-------- Given information --------

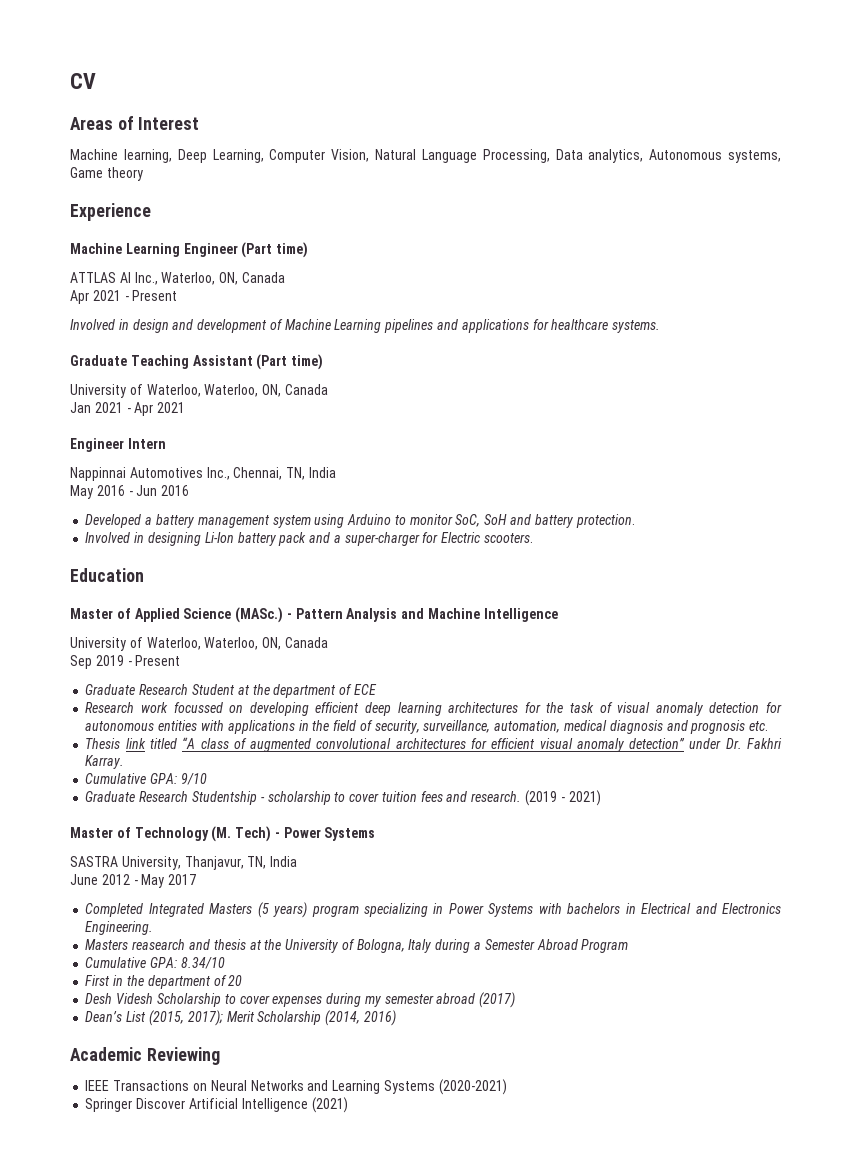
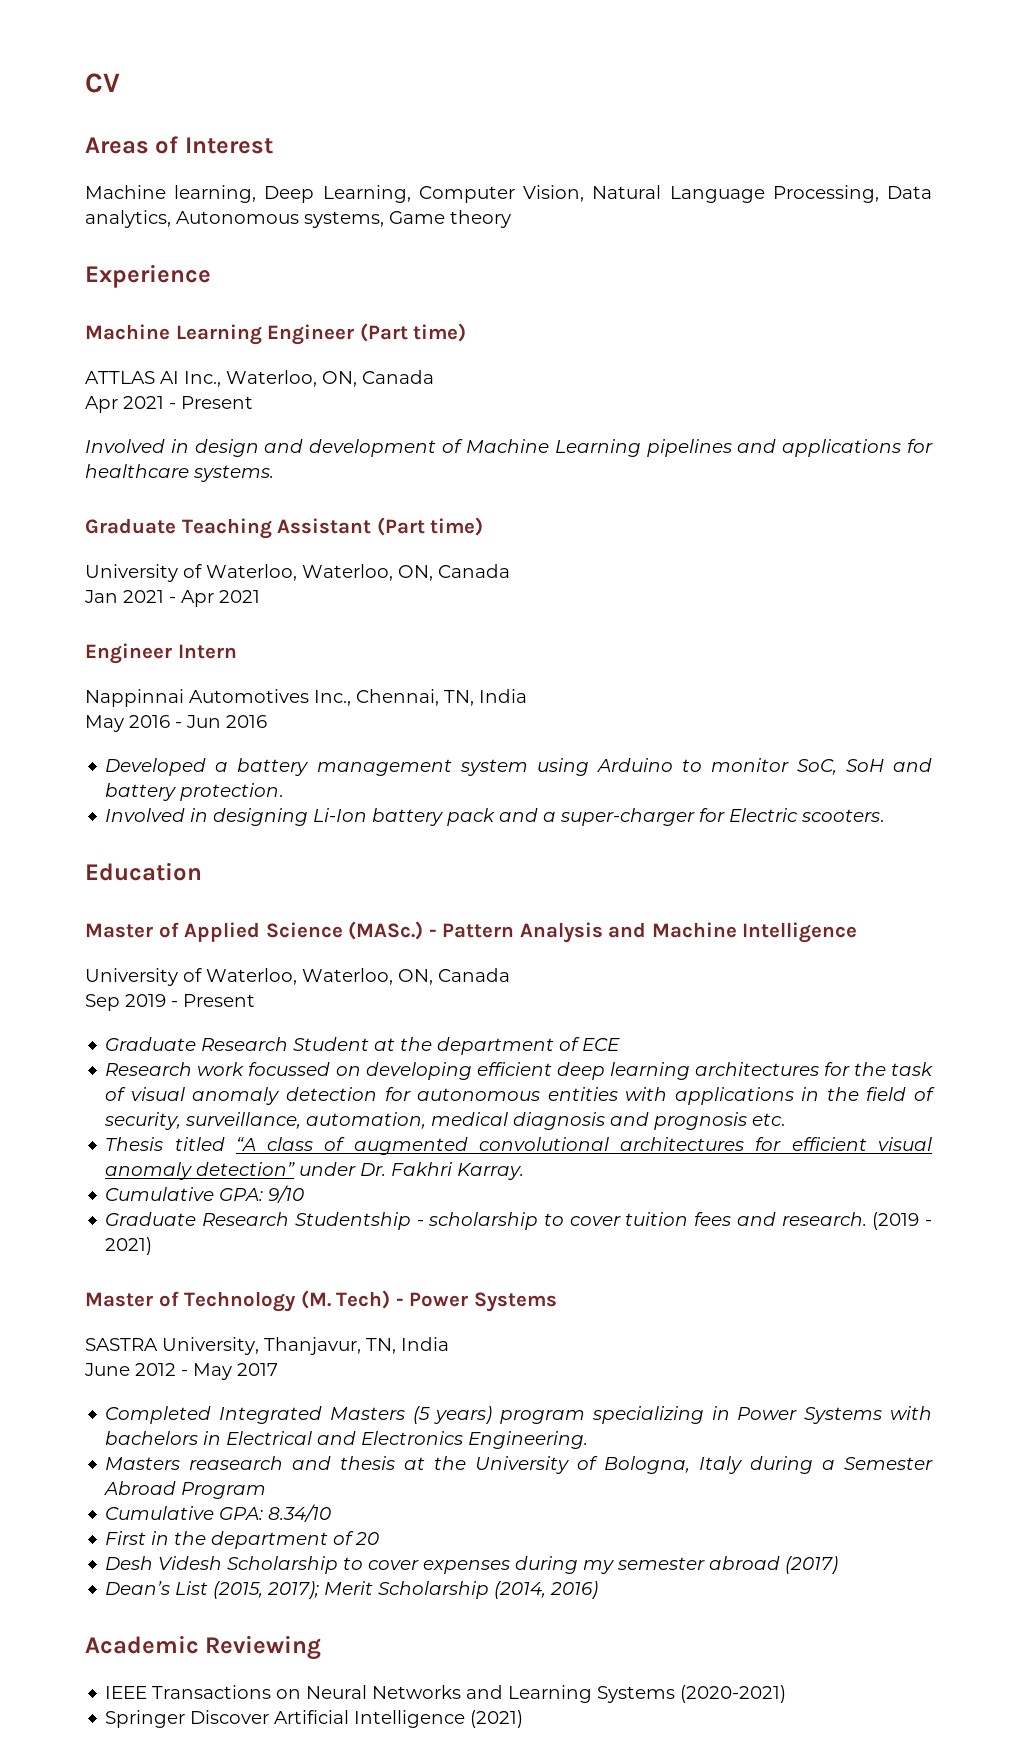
[125,738,146,749] link -> (164, 1144) none

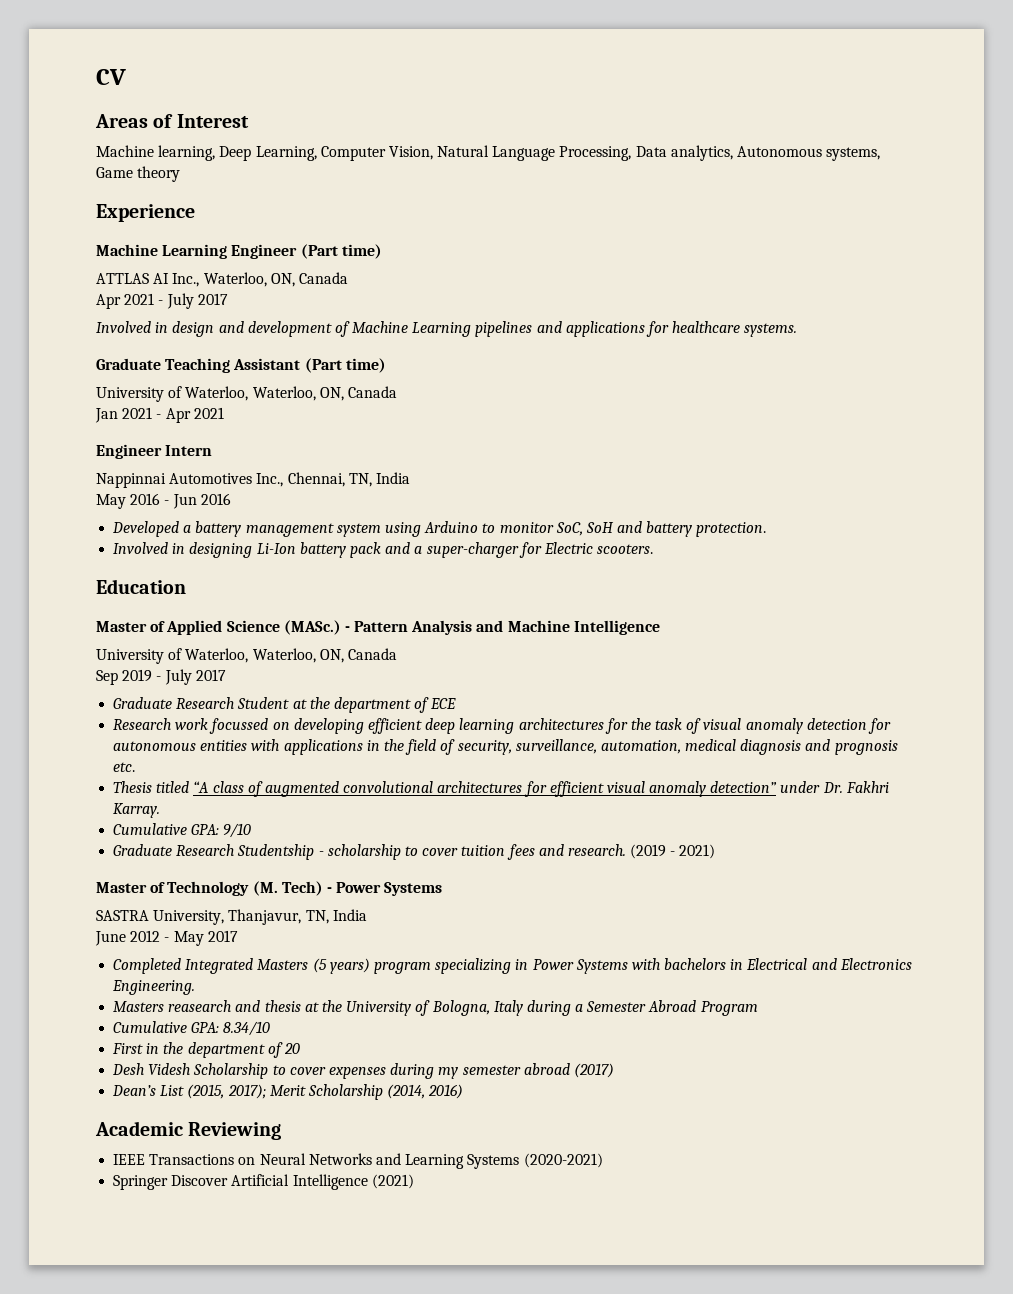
[181,396,253,409] Present -> [166,293,228,309] July 2017
[183,994,255,1007] Present -> [164,669,226,685] July 2017

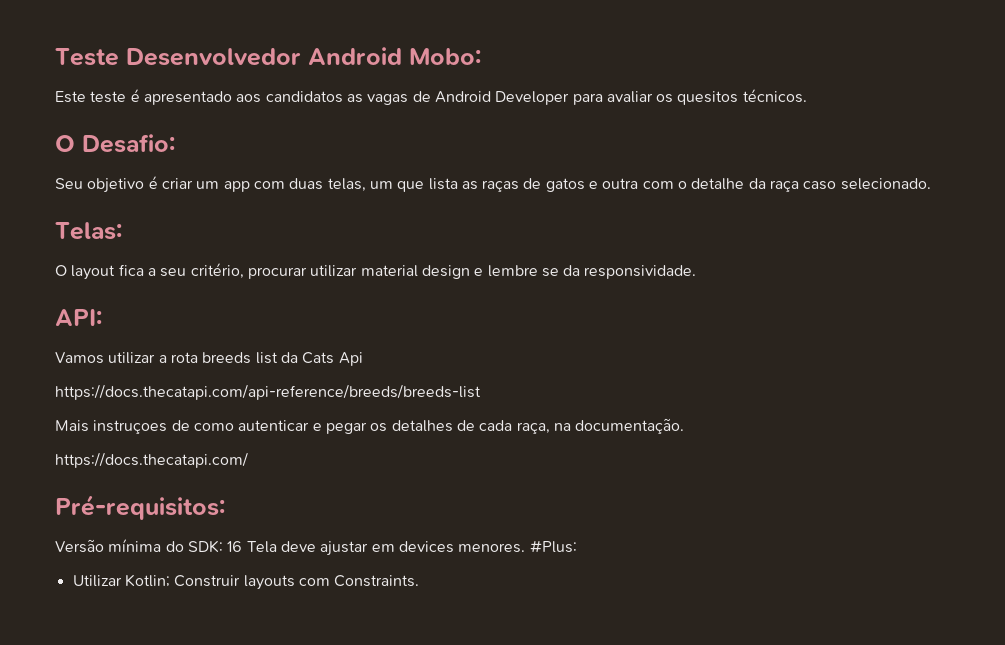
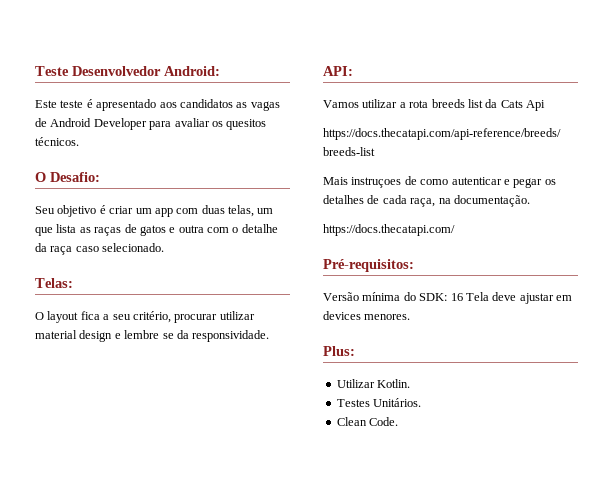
[308,47,481,65] Android Mobo: -> [164,66,220,76] Android:
[529,540,577,553] #Plus: -> [323,346,355,356] // Plus:
[124,574,420,590] Kotlin; Construir layouts com Constraints. -> [377,379,411,388] [336,398,422,407] [336,417,399,426] Kotlin. // Testes Unitários. // Clean Code.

--------

# [Problem]
Filter the records for the word "July" and show every line that has it.

# [Reply]
[181,396,253,409] Present -> [166,293,228,309] July 2017
[183,994,255,1007] Present -> [164,669,226,685] July 2017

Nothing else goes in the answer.